A couple of weeks ago I was corresponding by email with a Birmingham woman coordinating a book-signing for women authors. “Is your maiden name Harwell?” she asked after our initial exchange. “Went to Berry (High School)? And if yes, had a fender bender in your dad’s car during summer school? (American History, I think.)” 

Dad-gum-it! You just can’t escape your past, or the dreaded “permanent record” teachers used as the ultimate threat for maintaining discipline.

I did, in fact, hair-lip the front of Daddy’s 1978 sage-green Chevy Nova, the first new car he ever owned, by rear-ending a telephone company van that was stopped at a red light. I had just gotten my driver’s license, and Daddy was kind (or foolish) enough to let me take his new wheels to school. Some classmates and I piled in afterwards, and headed for McDonald’s. The fateful wreck happened on the way back.

I haven’t seen the former classmate in almost 40 years, and had to look her up in an old yearbook to put a face with her maiden name. How the heck is her memory that good at our age? I really didn’t need the reminder about the event itself.

I have never felt so bad in my life, except maybe the time when I was 8 and threw my kitten in the lap of a lady having coffee with my mother at the house. Mother had told me to make sure the pet stayed outdoors because her friend was deathly scared of cats. I didn’t believe anyone could be afraid of a kitten, so I called her bluff. Bless her palpitating heart.

Curiosity didn’t kill that cat, but it about killed our guest and subsequently me. Mother never believed in “waiting ‘til your father gets home” to wear us out. She was quite efficient at meting out discipline when deserved. Lucky for me, she didn’t leave a permanent record on my backside.

Other reflections of my permanent record include the shiny gold 14k earrings and pendant a jeweler designed for me after Fred and I married. The pieces, each molded into my full monogram, were made from gold melted down from the gifts of past suitors. “To all the men I’ve loved before” is what I call the collection.

Mother has a similar pendant, which she calls her trivet.

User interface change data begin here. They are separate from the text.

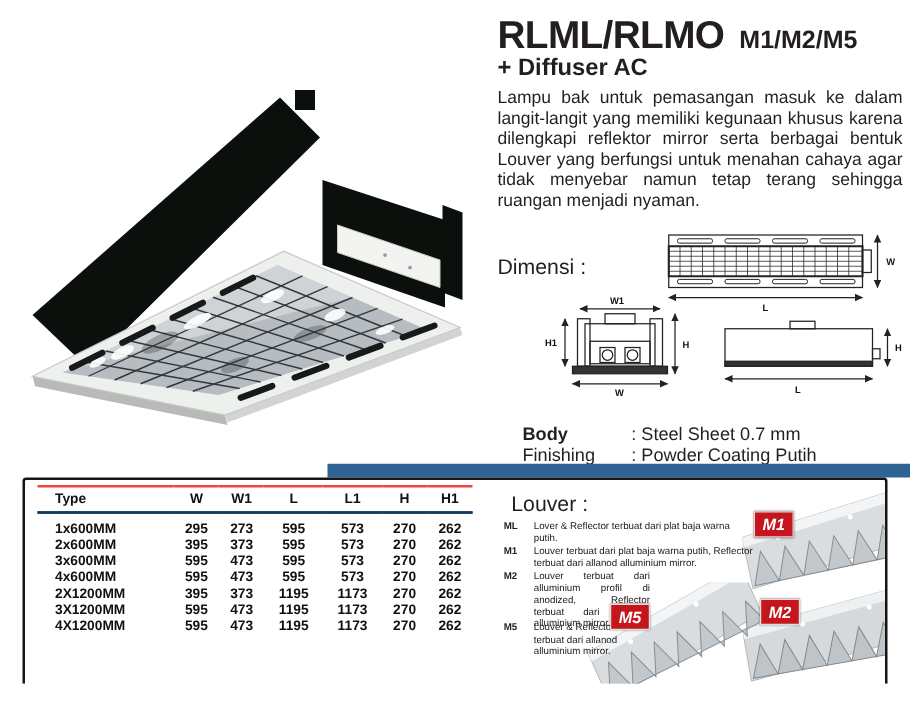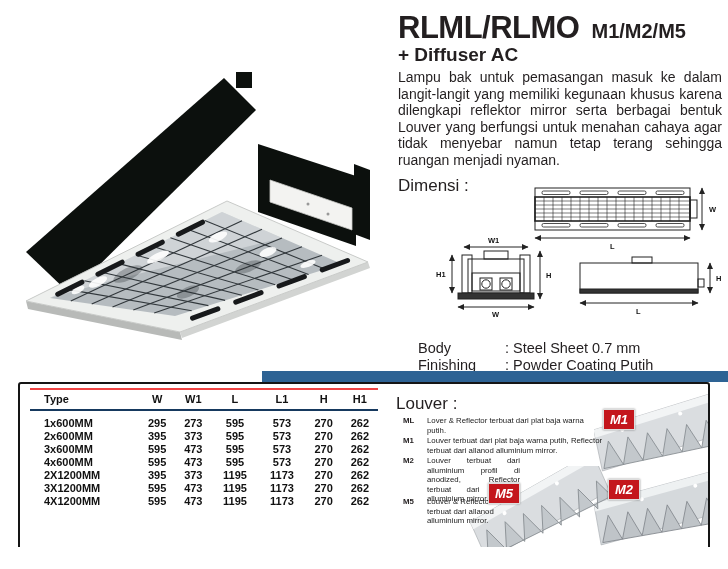--- a/index.html
+++ b/index.html
@@ -13,7 +13,7 @@
   .desc{left:398px;top:69px;width:324px;font-size:14px;line-height:16.5px;text-align:justify;}
   
   .sec-head{font-size:17px;}
-  .dimensi-head{left:398px;top:176px;text-align:center;}
+  .dimensi-head{left:398px;top:204px;text-align:center;}
   .spes-head{left:398px;top:322px;}
   .spec-row{font-size:14.5px;}
   .spec-label{position:absolute;left:418px;}

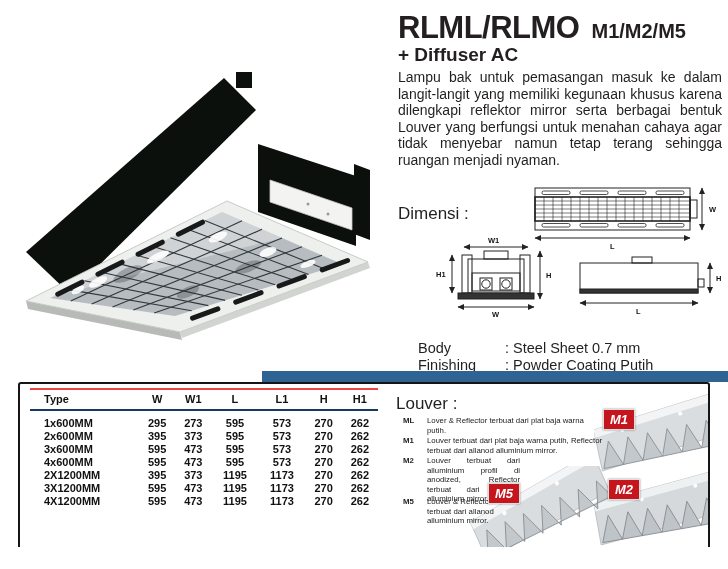--- a/index.html
+++ b/index.html
@@ -202,7 +202,7 @@
   </svg>
 
   <div class="spec-row">
-    <span class="spec-label" style="top:340px;">Body</span>
+    <span class="spec-label" style="top:340px;font-weight:bold;">Body</span>
     <span class="spec-value" style="top:340px;">: Steel Sheet 0.7 mm</span>
     <span class="spec-label" style="top:357px;">Finishing</span>
     <span class="spec-value" style="top:357px;">: Powder Coating Putih</span>

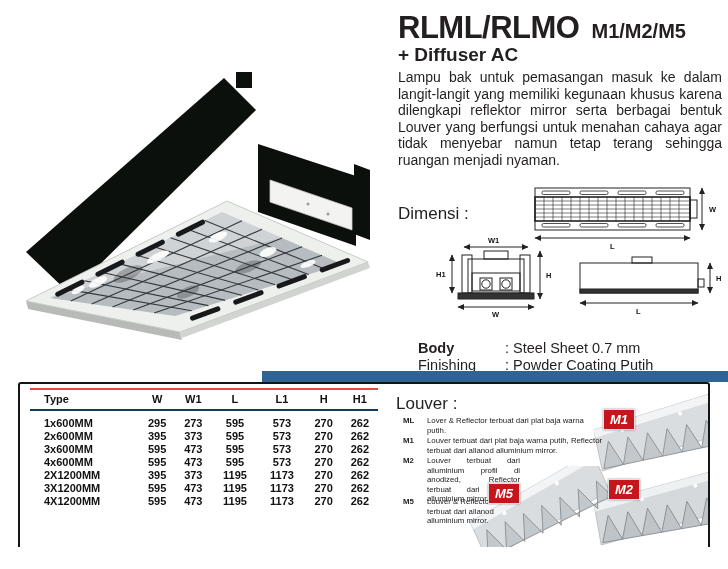--- a/index.html
+++ b/index.html
@@ -31,7 +31,7 @@
   .size-table th:first-child,.size-table td:first-child{text-align:left;padding-left:14px;width:95px;}
   .size-table tbody tr:first-child td{padding-top:5px;}
   
-  .louver-head{left:396px;top:394px;font-size:17px;}
+  .louver-head{left:409px;top:394px;font-size:17px;}
   .lv-item{position:absolute;font-size:7.8px;line-height:9.5px;color:#1a1a1a;}
   .lv-code{position:absolute;left:403px;width:20px;font-weight:bold;font-size:7.8px;line-height:9.5px;}
   .lv-text{position:absolute;left:427px;width:178px;}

But I doubt hers is as fraught with vengeance as mine is, considering she has been married to my father since she was 17.

Fred’s permanent record has at least one little vulgarity on it, thanks to the great state of Alabama. His truck’s license plate reads “002ANL,” and so he is.

When we got our new plates a couple of years ago, mine was “001ANL.” But I turned it in for a vanity plate, refusing to drive around with such an unfit descriptor on my car’s rear end. Especially since I am anything but OCD. Now Fred, on the other hand ...

I won’t even go into the perils of posting vulgar or otherwise inappropriate things online. They never go away. My kids have heard that particular “permanent record” lecture since they were old enough to tweet.

Our permanent records are floating around everywhere in cyberspace, mined from census data, online activities, purchase records, you name it. And, as anyone who’s gotten a marketing phone call or targeted pop-up ad can attest, they are for sale.

Mother has had a great time messing with a retirement home that has barraged her with mailers inviting her to join their rocking-chair brigade. A recent one invited her to an informational luncheon at the home.

She called the facility and declined. “I can’t come to that luncheon because I died last week,” she informed the woman on the other end of the line. “So please stop sending me those advertisements.”                    

“Oh,” the woman said. “I need to refer you to someone else.”        

She was transferred to an answering machine that identified itself as “the desk of” another person.

“I’m not used to talking to a desk, but I can’t attend that luncheon because I died last week,” Mother told the desk.

She’s still waiting to see if the desk replies. My guess is that it will sell her death data to a dating site for seniors, and Daddy will start getting Facebook invitations from single gray-hairs.

Imagine when Mother greets the casserole brigade at her front door, alive and well and wearing her monogrammed trivet!